**Activity**. Every entry, start to finish, should be printed verbatim without pictures.

++++++++++++++++++++

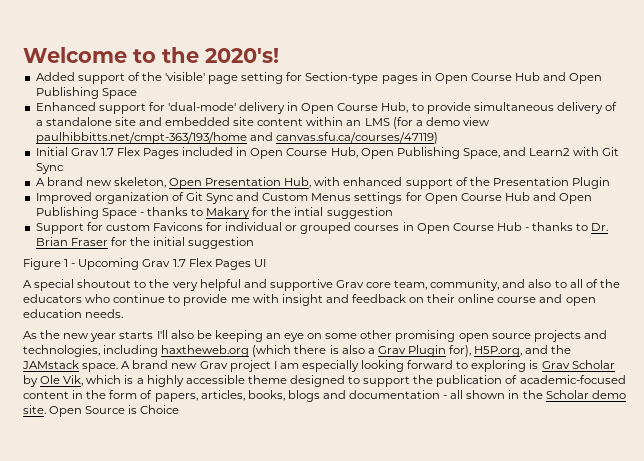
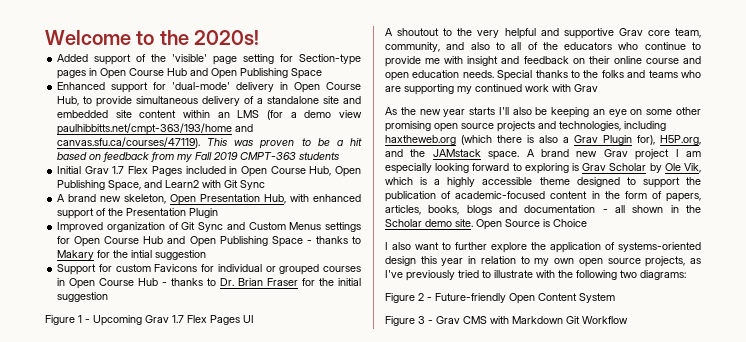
[205,48,279,63] 2020's! -> [194,30,260,45] 2020s!
[275,132,438,144] canvas.sfu.ca/courses/47119) -> [57,137,362,149] [57,152,340,162] canvas.sfu.ca/courses/47119). This was proven to be a hit based on feedback from my Fall 2019 CMPT-363 students
[34,279,75,291] special -> (393, 32) none
(124, 313) none -> [497,70,701,81] [385,84,598,95] Special thanks to the folks and teams who are supporting my continued work with Grav
(180, 409) none -> [385,242,701,253] [385,256,701,267] [385,270,686,281] [385,293,615,304] [385,316,628,326] // I also want to further explore the application of systems-oriented design this year in relation to my own open source projects, as I've previously tried to illustrate with the following two diagrams: // Figure 2 - Future-friendly Open Content System // Figure 3 - Grav CMS with Markdown Git Workflow

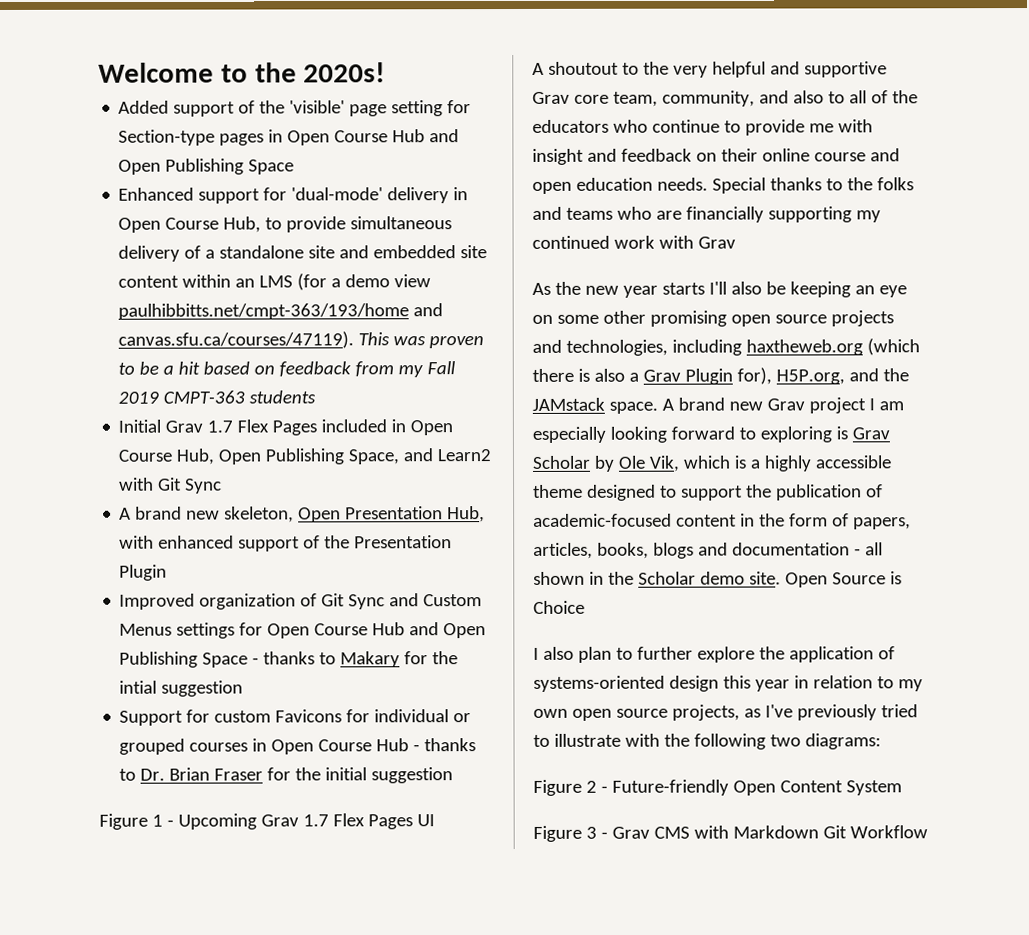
(401, 89) none -> [685,206,764,223] financially
[415,242,439,250] want -> [577,646,612,663] plan

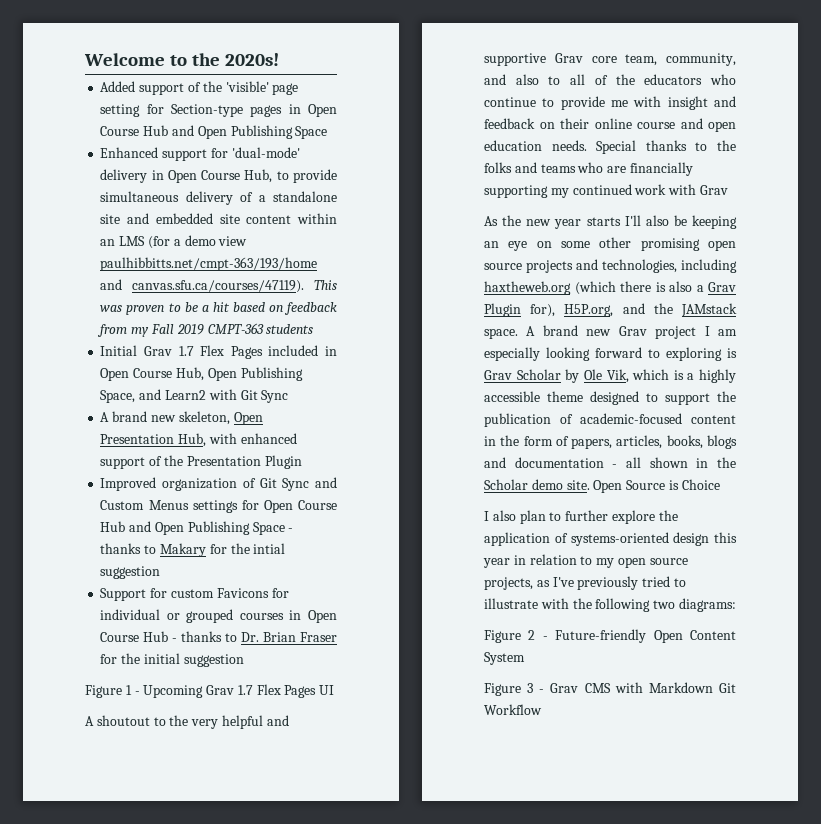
[533,708,568,718] own -> (615, 563) none

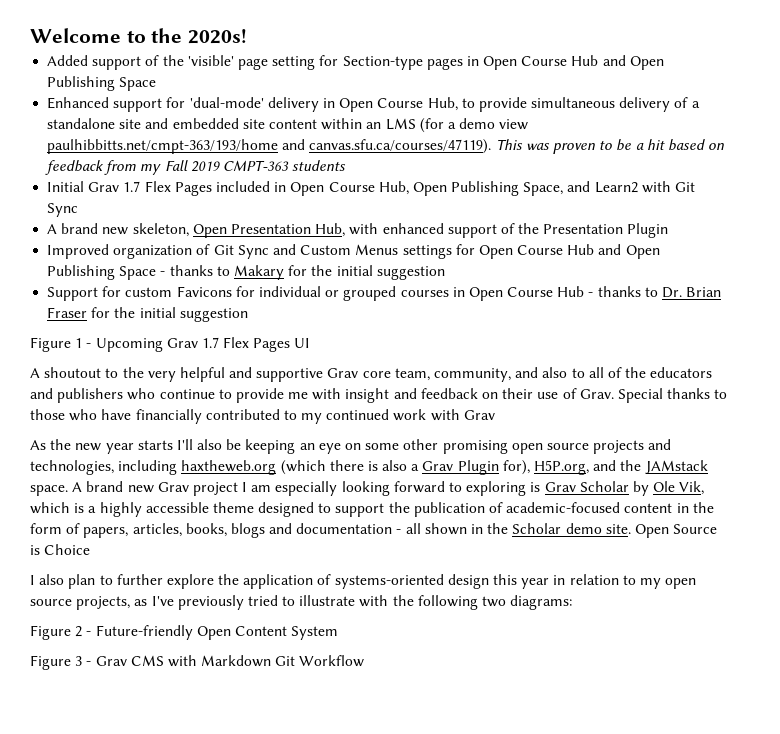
[253,543,286,554] intial -> [336,265,373,276] initial
(703, 79) none -> [30,388,124,403] and publishers
[594,118,736,132] [484,140,736,154] [484,162,693,176] [484,185,548,198] online course and open education needs. Special thanks to the folks and teams who are financially supporting -> [537,388,728,403] [30,409,297,424] use of Grav. Special thanks to those who have financially contributed to

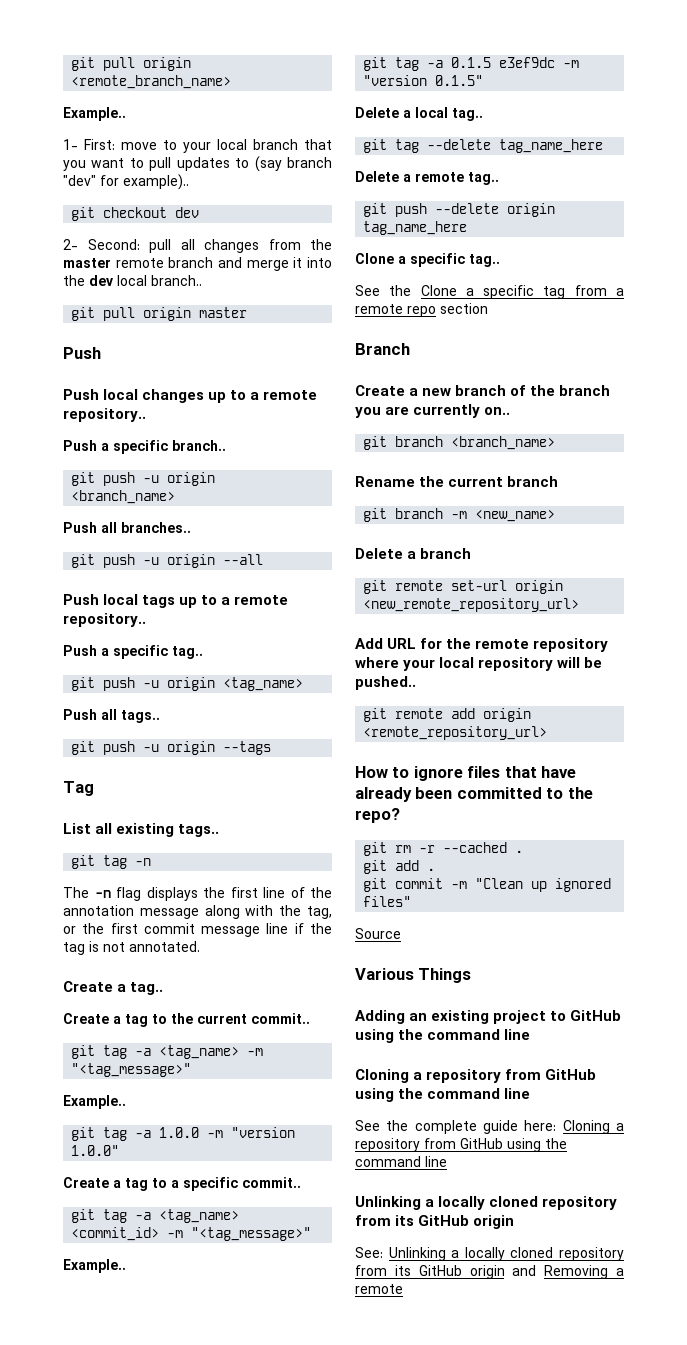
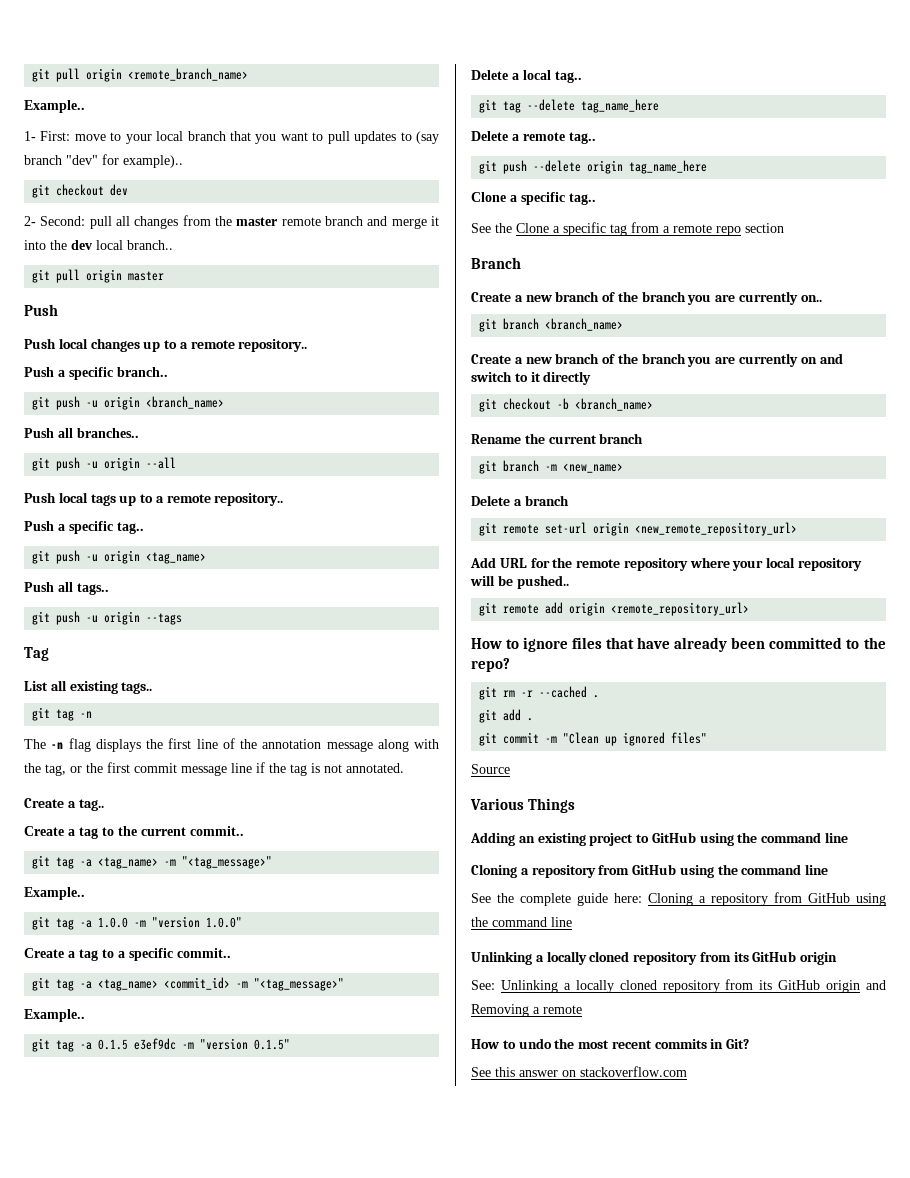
(556, 443) none -> [471,353,843,367] [471,371,592,385] [479,398,654,412] // Create a new branch of the branch you are currently on and switch to it directly // git checkout -b <branch_name>
(403, 1289) none -> [471,1038,750,1049] [471,1066,687,1077] // How to undo the most recent commits in Git? // See this answer on stackoverflow.com

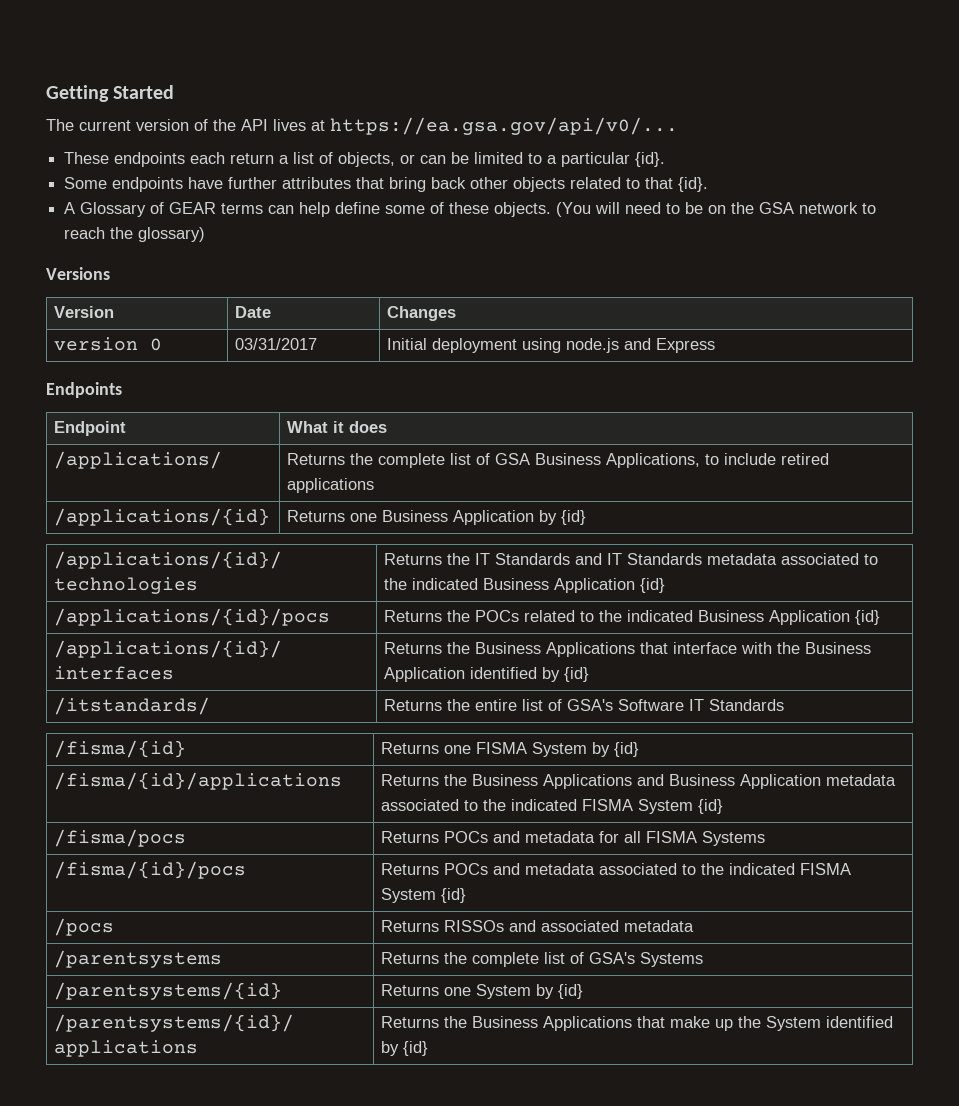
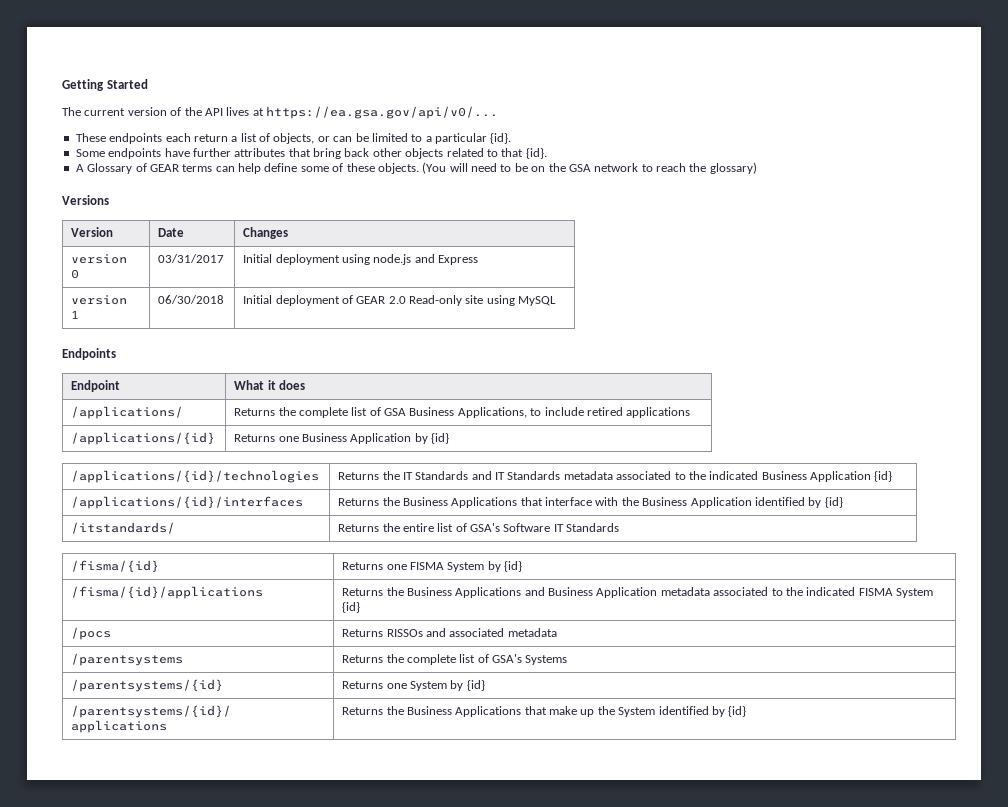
(716, 345) none -> [71,295,128,305] [71,310,80,319] [158,295,225,304] [243,295,557,306] // version 1 | 06/30/2018 | Initial deployment of GEAR 2.0 Read-only site using MySQL
[54,608,331,626] [384,610,881,625] // /applications/{id}/pocs | Returns the POCs related to the indicated Business Application {id} -> (893, 476) none
[54,829,187,847] [381,831,766,846] [54,861,247,879] [381,863,852,875] [381,888,467,903] // /fisma/pocs | Returns POCs and metadata for all FISMA Systems // /fisma/{id}/pocs | Returns POCs and metadata associated to the indicated FISMA System {id} -> (361, 607) none

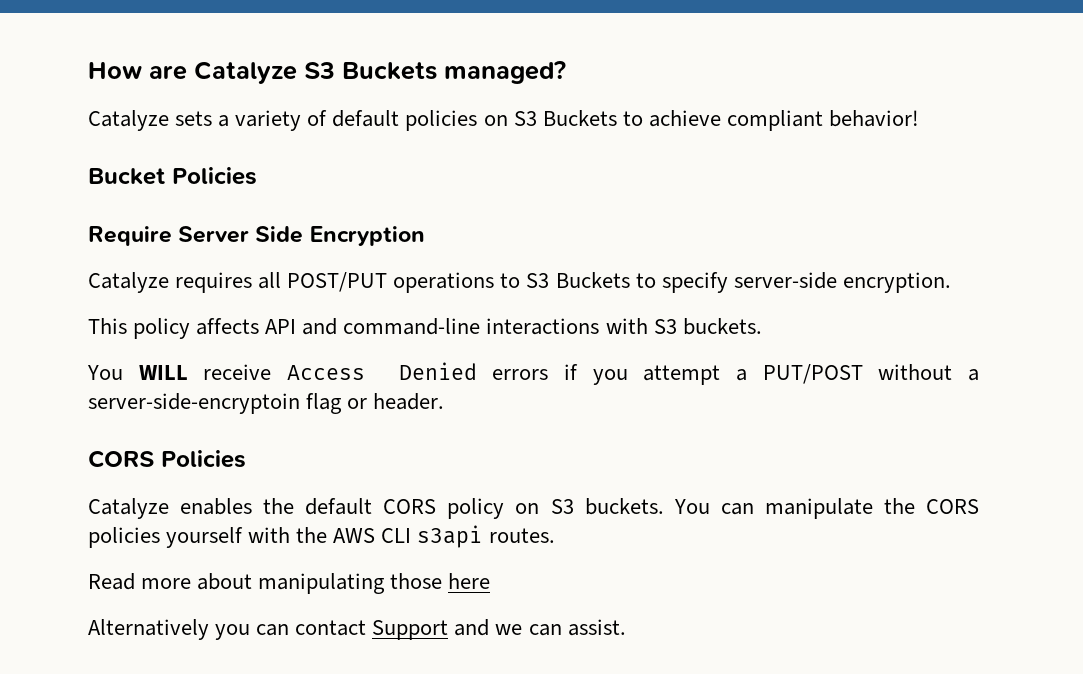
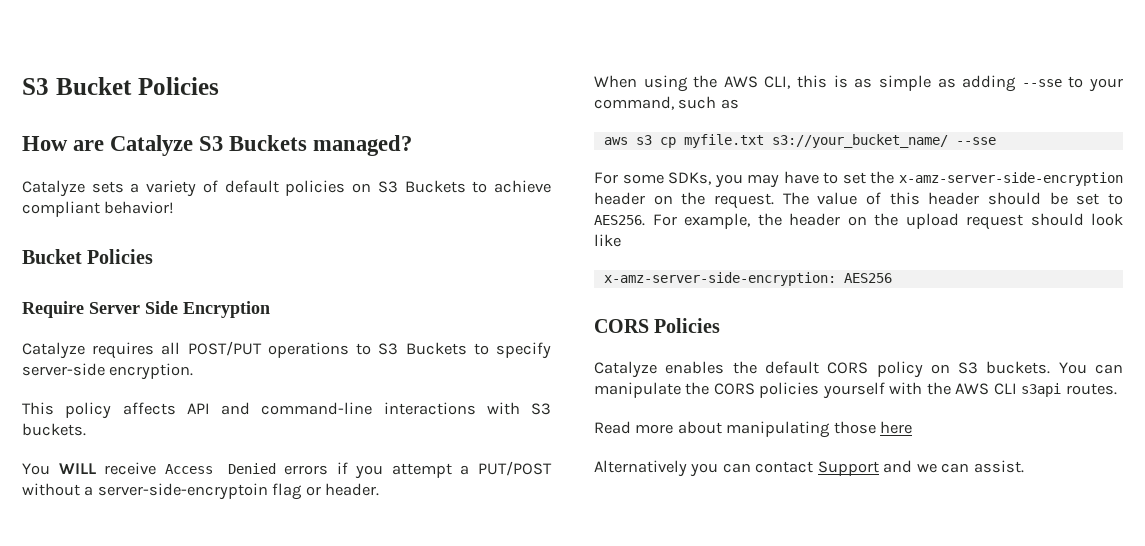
(88, 70) none -> [22,77,219,95] S3 Bucket Policies //
(445, 401) none -> [594,75,1124,92] [594,96,739,110] [603,134,996,148] [594,171,1123,188] [594,192,1123,209] [594,213,1123,230] [594,234,621,247] [603,272,892,286] // When using the AWS CLI, this is as simple as adding --sse to your command, such as // aws s3 cp myfile.txt s3://your_bucket_name/ --sse // For some SDKs, you may have to set the x-amz-server-side-encryption header on the request. The value of this header should be set to AES256. For example, the header on the upload request should look like // x-amz-server-side-encryption: AES256

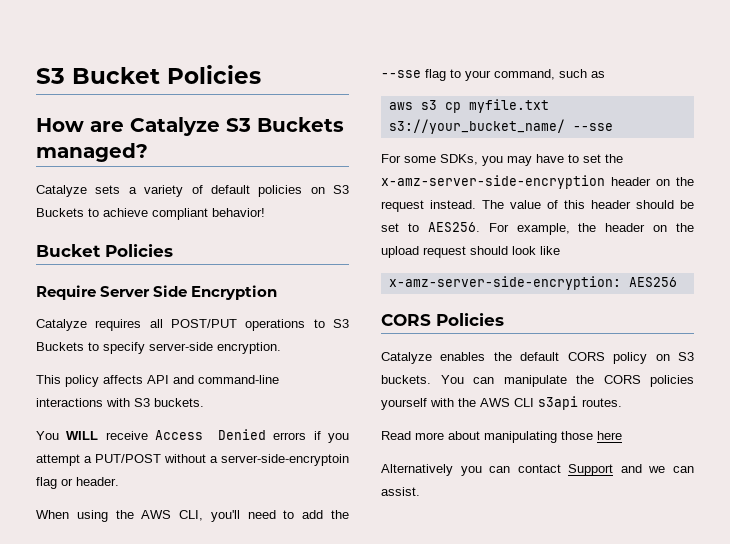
[797,75,1062,92] this is as simple as adding --sse -> [210,510,349,522] [381,69,446,81] you'll need to add the --sse flag
[714,193,774,209] request. -> [381,200,476,212] request instead.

++++++++++++++++++++

**Result for this exercise**.
[205,48,279,63] 2020's! -> [194,30,260,45] 2020s!
[275,132,438,144] canvas.sfu.ca/courses/47119) -> [57,137,362,149] [57,152,340,162] canvas.sfu.ca/courses/47119). This was proven to be a hit based on feedback from my Fall 2019 CMPT-363 students
[34,279,75,291] special -> (393, 32) none
(124, 313) none -> [497,70,701,81] [385,84,598,95] Special thanks to the folks and teams who are supporting my continued work with Grav
(180, 409) none -> [385,242,701,253] [385,256,701,267] [385,270,686,281] [385,293,615,304] [385,316,628,326] // I also want to further explore the application of systems-oriented design this year in relation to my own open source projects, as I've previously tried to illustrate with the following two diagrams: // Figure 2 - Future-friendly Open Content System // Figure 3 - Grav CMS with Markdown Git Workflow

(401, 89) none -> [685,206,764,223] financially
[415,242,439,250] want -> [577,646,612,663] plan

[533,708,568,718] own -> (615, 563) none

[253,543,286,554] intial -> [336,265,373,276] initial
(703, 79) none -> [30,388,124,403] and publishers
[594,118,736,132] [484,140,736,154] [484,162,693,176] [484,185,548,198] online course and open education needs. Special thanks to the folks and teams who are financially supporting -> [537,388,728,403] [30,409,297,424] use of Grav. Special thanks to those who have financially contributed to

(556, 443) none -> [471,353,843,367] [471,371,592,385] [479,398,654,412] // Create a new branch of the branch you are currently on and switch to it directly // git checkout -b <branch_name>
(403, 1289) none -> [471,1038,750,1049] [471,1066,687,1077] // How to undo the most recent commits in Git? // See this answer on stackoverflow.com

(716, 345) none -> [71,295,128,305] [71,310,80,319] [158,295,225,304] [243,295,557,306] // version 1 | 06/30/2018 | Initial deployment of GEAR 2.0 Read-only site using MySQL
[54,608,331,626] [384,610,881,625] // /applications/{id}/pocs | Returns the POCs related to the indicated Business Application {id} -> (893, 476) none
[54,829,187,847] [381,831,766,846] [54,861,247,879] [381,863,852,875] [381,888,467,903] // /fisma/pocs | Returns POCs and metadata for all FISMA Systems // /fisma/{id}/pocs | Returns POCs and metadata associated to the indicated FISMA System {id} -> (361, 607) none

(88, 70) none -> [22,77,219,95] S3 Bucket Policies //
(445, 401) none -> [594,75,1124,92] [594,96,739,110] [603,134,996,148] [594,171,1123,188] [594,192,1123,209] [594,213,1123,230] [594,234,621,247] [603,272,892,286] // When using the AWS CLI, this is as simple as adding --sse to your command, such as // aws s3 cp myfile.txt s3://your_bucket_name/ --sse // For some SDKs, you may have to set the x-amz-server-side-encryption header on the request. The value of this header should be set to AES256. For example, the header on the upload request should look like // x-amz-server-side-encryption: AES256

[797,75,1062,92] this is as simple as adding --sse -> [210,510,349,522] [381,69,446,81] you'll need to add the --sse flag
[714,193,774,209] request. -> [381,200,476,212] request instead.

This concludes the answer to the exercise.